After the SessionHandle is successfully constructed, RemoteSessionHandle will be constructed, taking SessionHandle as an argument, and storing its address in a pointer.

So, SessionConnection is performing a "sort-of" dependency injection here. Since RemoteSessionHandle doesn't own this SessionHandle instance (so, no delete necessary), and it needs to be nullable (for the move operation), I've decide to use a naked pointer.

However, I ran into a problem with move. I'l try to demonstrate using my amazing artistic skills. Here's what we have before the move happens:

movedFromSessionConnection           movedToSessionConnection
+------------------------------+     +----------------------------+
| movedFromSessionHandle       |     | movedToSessionHandle       |
|            ^                 |     |            ^               |
|            |                 |     |            |               |
| movedFromRemoteSessionHandle |     | movedToRemoteSessionHandle |
+------------------------------+     +----------------------------+

Both SessionHandles and both RemoteSessionHandles are members of SessionConnection, and each RemoteSessionHandle points to its own SessionHandle instance, and all's well and jolly. Now, this is what we get with a "regular" move ctor, i.e., a move ctor that moves all the data members:

movedFromSessionConnection --- mv ---> movedToSessionConnection
+------------------------------+     +----------------------------+
| movedFromSessionHandle ---- mv ----> movedToSessionHandle       |
|            ^ -----------------------------------+               |
|                                                 |               |
| movedFromRemoteSessionHandle - mv -> movedToRemoteSessionHandle |
+------------------------------+     +----------------------------+

movedToRemoteSessionHandle received the contents of movedFromRemoteSessionHandle, including the pointer to movedFromSessionHandle. Which, after being moved from, is in an unknown state. So, the way this is designed, the move operation shouldn't move the pointer. Which is the bit I don't like very much.
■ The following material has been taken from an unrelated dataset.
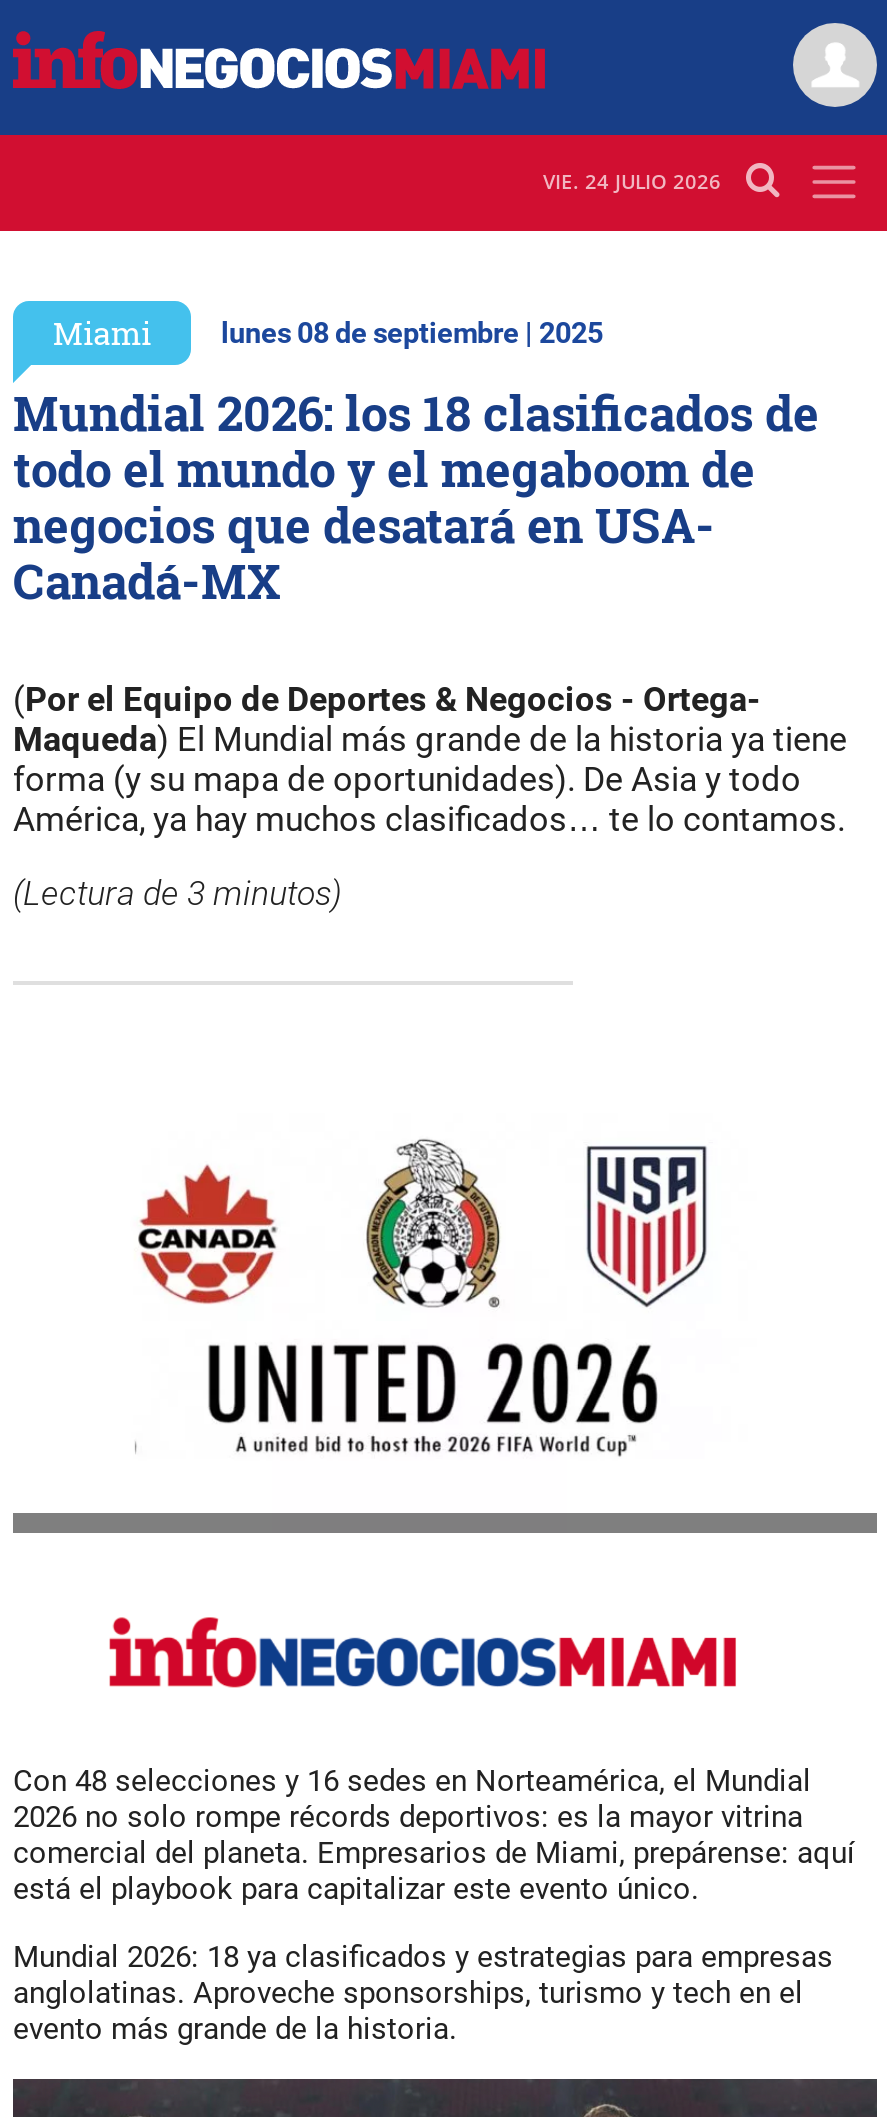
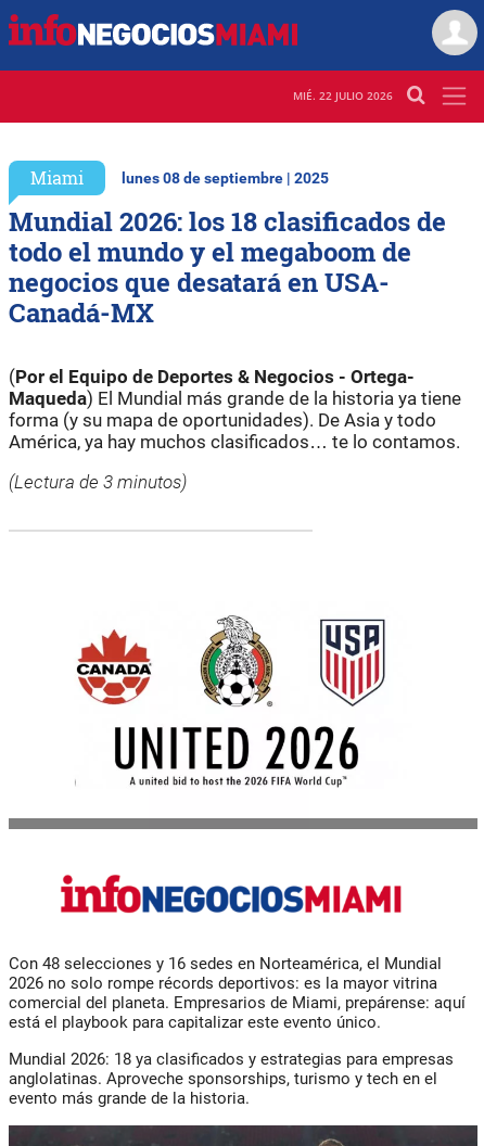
[543,168,721,196] VIE. 24 JULIO 2026 -> [293,88,393,103] MIÉ. 22 JULIO 2026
I have considered several alternatives, and I've asked here, trying to get some more. However, I believe I was looking at the problem from the wrong angle - while there are several ways to perform this injection, in the end, it all leads to the same question:
How is RemoteSessionHandle going to store its dependency?

There are two options:
  • Store it as a pointer
The current problem doesn't come from storing a pointer, but rather from the scope of what's being pointed to. If SessionHandle's scope was decoupled from SessionConnection's (meaning, if SessionHandle could outlive SessionConnection), I wouldn't have this problem. OTOH, since these are auxiliary classes for SessionConnection, I like the fact that their scopes are coupled.

  • Store it as a value
None of these classes are copyable. Initially, I considered I'd never implement copy; now, I believe I may, someday, implement it. Still, "no copy" means the only way for RemoteSessionHandle to store its dependency by value is to remove sessionHandle from SessionConnection and place it in RemoteSessionHandle, as a data member. This also means that RemoteSessionHandle becomes the provider of the LIBSSH2_SESSION*, e.g., for creating the channel when executing commands.
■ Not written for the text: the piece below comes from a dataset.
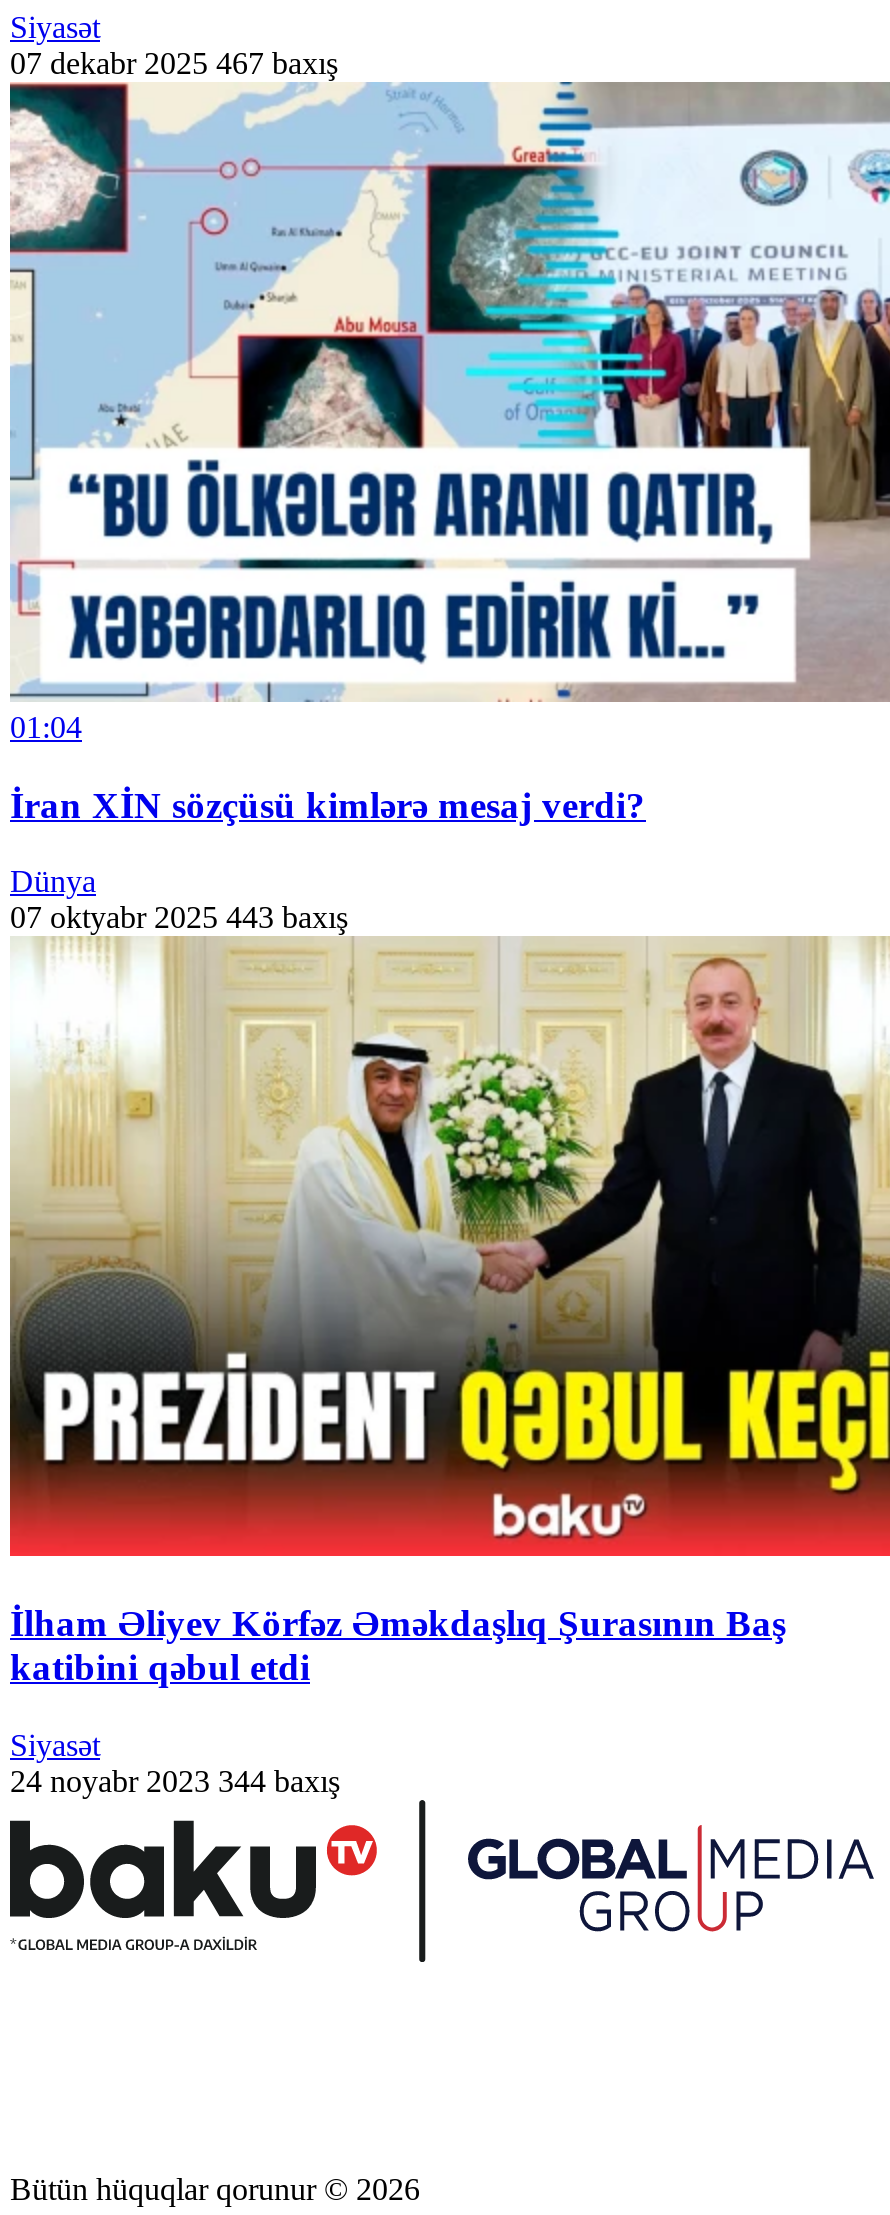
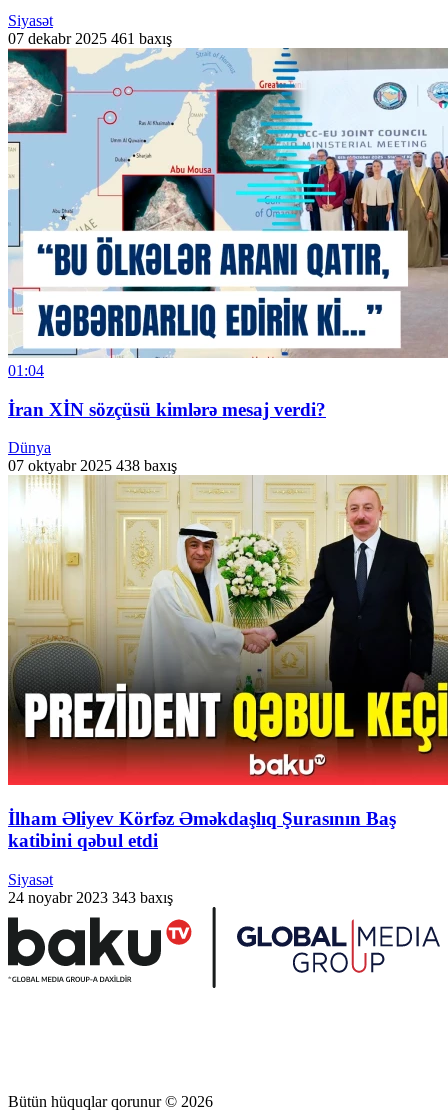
[10,46,338,80] 07 dekabr 2025 467 baxış -> [8,30,172,47] 07 dekabr 2025 461 baxış
[10,901,348,935] 07 oktyabr 2025 443 baxış -> [8,457,177,474] 07 oktyabr 2025 438 baxış
[10,1764,340,1798] 24 noyabr 2023 344 baxış -> [8,889,173,906] 24 noyabr 2023 343 baxış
For now, I believe the second option is the cleanest, even though I don't like having to use RemoteSessionHandle to get to the LIBSSH2_SESSION*. However, since I can't really come up with a rational reason for it, this is what went for.

I've left an issue to address at a later date: We're not supposed to perform a move while a command is executing. The channel classes don't have either copy nor move ctor/assignment. I may change this in the future.


  1. Hello Paulo,

    I wanted to ask if you finally posted the code on Github. I would be very interested in it because I want to integrate libssh2 together with boost::asio which is already in use in my poject.


    1. Hello, Mathias.

      I ended up not posting the code. As I reviewed it, and as I learned more about boost::asio, I realized the design was neither correct nor robust.

      The use case where I can guarantee it works is as follows:
      1. Connect to remote server via SSH.
      2. Execute command/script on remote server
      2.1. This step can be repeated several times, but it maintains no state - e.g., if you change to a different directory to execute a script, you must do it in the same client -> server request, something like "cd ./some/dir ; ./"
      3. exit

      After I got this use case working, I began a deeper examination of asio's patterns, in order to improve the design. However, shortly after that, I started taking on tasks at work that required me to learn a wider range of technology, and that hasn't really stopped yet. I love it, but it also means less time to dedicate to my personal work.

      If you can wait for 2-3 weeks, I can go back to the code and post the last stable version on Github. If your scenario fits what I described above, you can probably use it "as is". If your knowledge of asio is solid, I'm sure you can find plenty of ways to improve on my design.

      Paulo Caetano

    2. Hello Paulo,

      thank you very much for your response! I would appreciate very much if you could share your code, but only if you don't have to invest too much time... The use-case is exactly what I want to do.
      By the way: What have you used instead?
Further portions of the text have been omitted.